Boyd nodded, his eyes still fixed on the floor. “I summoned a ghost to follow you while the vampire was taking you, then we went and got everyone else.” 

“We had to split in groups,” John added. “There were a lot of vampires.”

“Once we tracked them down, they didn’t want to give you up.” Lydia grimaced.

“You woke up for some of it, and that’s the only reason we were able to get close enough to actually rescue you. Those vampires were damn fast and ran every time we got close.”

“I remember waking up, kind of.”

Boyd shuddered. “You looked _dead._ When Lydia screamed, we all thought it was a death call.”

He shook his head. “It woke me up.” He blinked heavily, felt himself sagging. “Thanks,” he said, surprising himself. He’d meant to lecture them that they should’ve left him and saved themselves. “For coming to rescue me.”

“Of course,” Lydia said. “We always will.”

His head drooped, dipping and then settling on Boyd’s shoulder. He was still sort of awake, enough to hear them speaking over him, but he couldn’t make himself sit up or join the conversation. 

Someone gently tugged the bowl from his hands and set it with a clank on the table next to the bed. 

“—really close-”

“Yeah, I know. It’s like-”

Their voices faded in and out, a comforting, familiar white noise as Stiles slipped into dreams. 

_He was running, low to the ground, through thick, soaring trees, alone and scared. He had four legs and fur that caught and tore on bramble and thorns as he ran. He tumbled down a shallow ravine and yelped as his back leg twisted but he couldn’t stop, couldn’t or he’d be caught. He’d be dead. He scrambled up the muddy incline, digging huge, brown paws into the muck and hurling to the top. Den. Find a safe, dark den, hunker. Alone, alone, scared. Want a pack. No pack. There’s no one. Just you, and you’re a survivor, he told himself, and kept running. Who are you? he thought and felt a twang through himself and the person he dreamed of. Who are_ you _?_


	16. Chapter 16

**Notes for the Chapter:**

> Just a warning for more intense gore in this chapter than the others! And Boyd getting to show off his powers... <3

Stiles sat down across from John at the table Alden and Wyatt had set up for lunch; it was sunny and breezy out, and it was the first meal Stiles had eaten out of bed in a couple days. 

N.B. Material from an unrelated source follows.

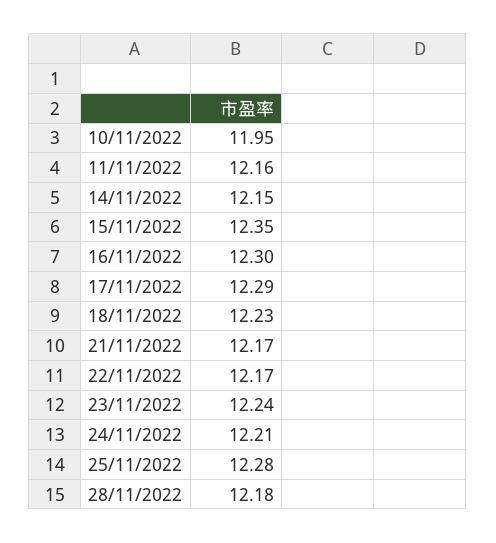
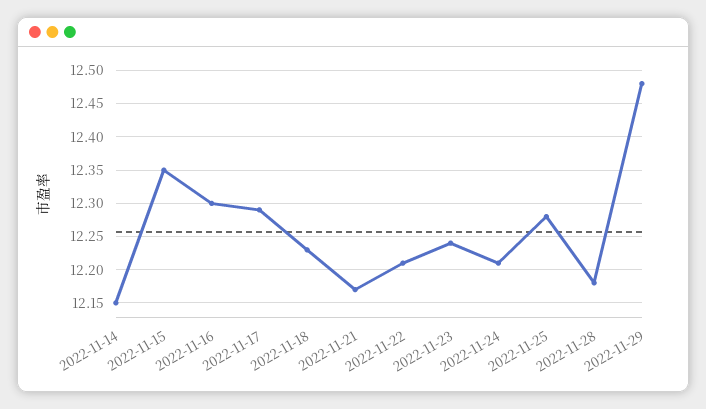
10/11/2022: 11.95 -> none
11/11/2022: 12.16 -> none
22/11/2022: 12.17 -> 12.21
2022-11-29: none -> 12.48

John bit a carrot while maintaining eye contact, chewing deliberately slow.

Stiles took a bite of his fish—tasted like cod, looked like alien—and narrowed his eyes. 

John lifted a brow in response.

Stiles glowered. 

Lydia sat beside him with her own plate, hair tied neatly back. She had the same kind of fish Stiles had, surrounded by an eclectic mix of vegetables and some apple slices, which she generously split with Stiles. 

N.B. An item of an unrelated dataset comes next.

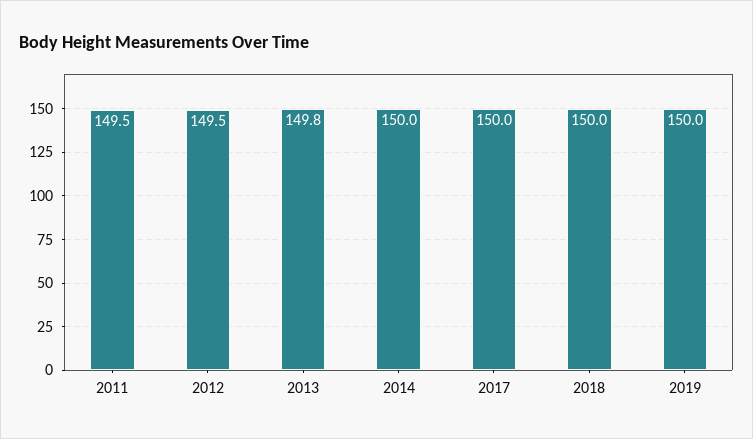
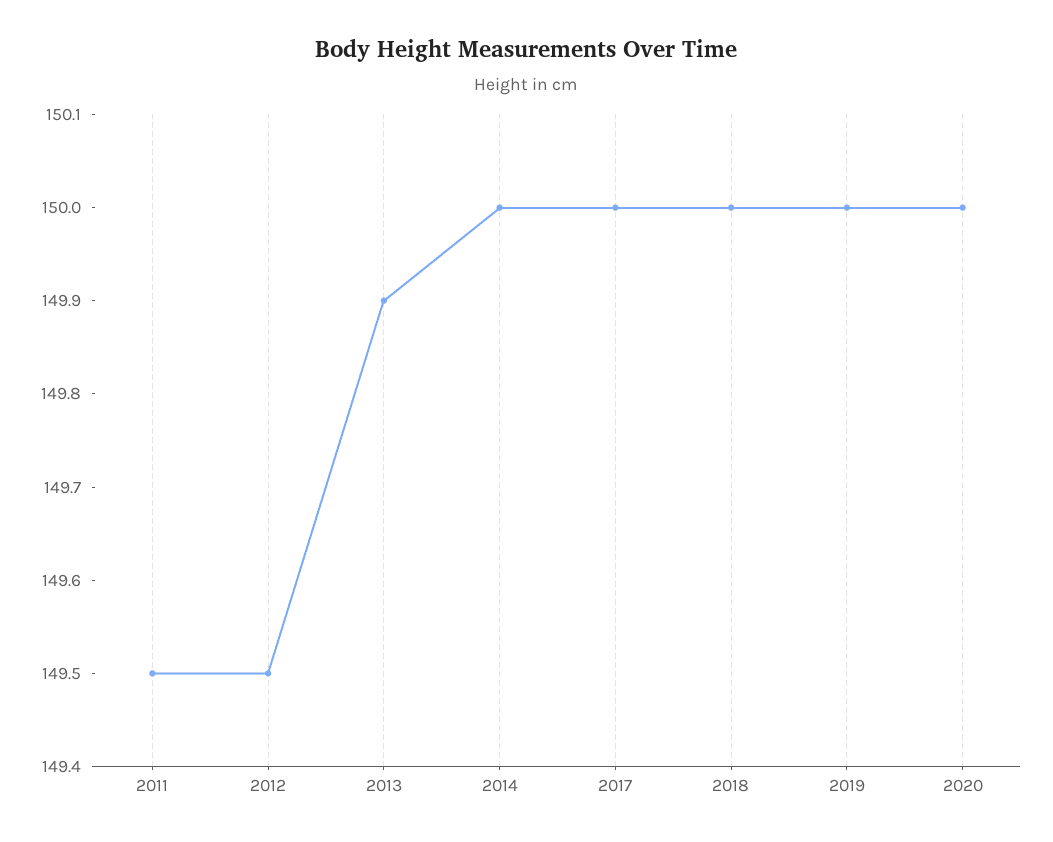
2013: 149.8 -> 149.9
2020: none -> 150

Boyd sat beside John and handed him a banana; fruit was harder for Asher to grow, so it was a treat when they had it, though Stiles had been granted special privileges on account of almost being drained of blood. 

He jerked his brows up.

John shrugged and shook his head, eating another carrot. 

Stiles huffed through his nose. He needed to find a way to get John to stay. He’d be safe here, with Lydia and Boyd to watch out for him. He glanced guiltily toward Lydia, then Boyd. He _knew_ they thought they were going with when he left. He fingered the cuff on his arm between bites, his mind turning over. Even with the cuff scattering the tracking signal for him, he felt…a certain dread, foreboding, and he knew Della was going to catch up to him eventually. 

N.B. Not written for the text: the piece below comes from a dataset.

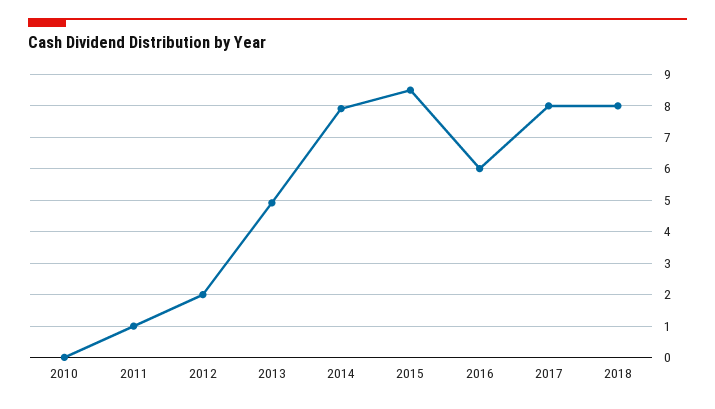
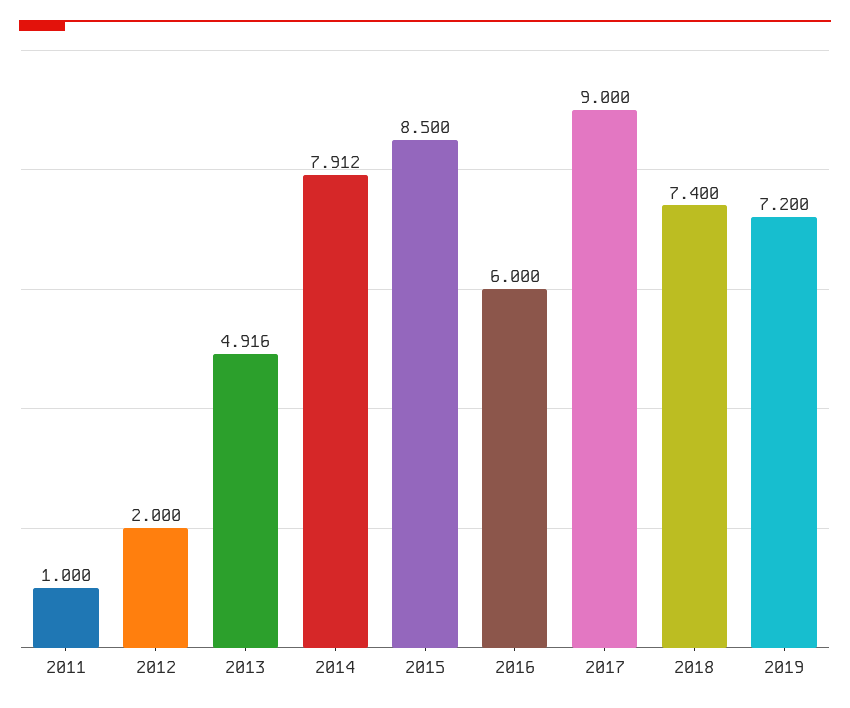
2010: 0 -> none
2017: 8 -> 9
2018: 8 -> 7.4
2019: none -> 7.2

Something warm brushed his leg, making him jump.

Lydia snickered and gave a piece of lettuce to the sheep, which must’ve shed its wool recently, because when Stiles checked under the table, it was only slightly fuzzy. 

Asher and Wyatt had been keeping the sheep and chickens away from the center of the deck during the day to ensure no one stepped on them, but the sheep was an escape artist and a glutton. 

Stiles looked at John and Boyd, trying to keep the grimace off his face. He didn’t want them to get hurt, and even though he knew Della was after Ari and Asher, too, she didn’t have a weird mental link with either of them the way she did with Stiles. 

But she _was_ after Asher, and had a grudge against him for his connection to the collective, and she’d gone after Ari through Mad Hollow. But wasn’t that because of Stiles and Asher?

So maybe they _wouldn’t_ be safer on the boat.

He rubbed his eyes and finished off his lunch in a daze, confused and frustrated. 

Should he stay with everyone? At least then, he could protect them, and it wasn’t like he was the only one she was after, it just felt like it. If they stuck together, he’d be able to protect the others if she did find him and he’d know if anything happened. 

She had a grudge against Asher, but she hungered for Stiles’s power; in all ten years, she hadn’t had anyone escape from her, which only heightened her appetite. If he could escape her, his power was even more desirable to her.

So would they be in more danger if he stayed or left? He rubbed his jaw. He didn’t know what to do. Until Mad Hollow, he’d been sure the answer was to go off by himself, but her attack left him torn. Would she follow him or just cut down everyone she met along the way _to_ him? 

He looked up and found three sets of eyes on him. “What?”

John ate the last of his fish. “Just wondering if you were done glaring at what’s left of your artichoke.”

Stiles glowered and shoved it in his mouth. “Happy?” he mumbled around it. He winced as he chewed; he’d never been a fan of artichoke, but wasting food that’d been magically, painstakingly grown to keep them fed would be ridiculous. 

Boyd laughed.

“Let me get that for you, son.” John gathered all of their plates and marched away with his arms full.

The sheep butted against Stiles’s leg under the table. 

He scratched absently at her ears, forgetting that she wasn’t a dog. 

She didn’t seem to mind, leaning into his touch and settling down.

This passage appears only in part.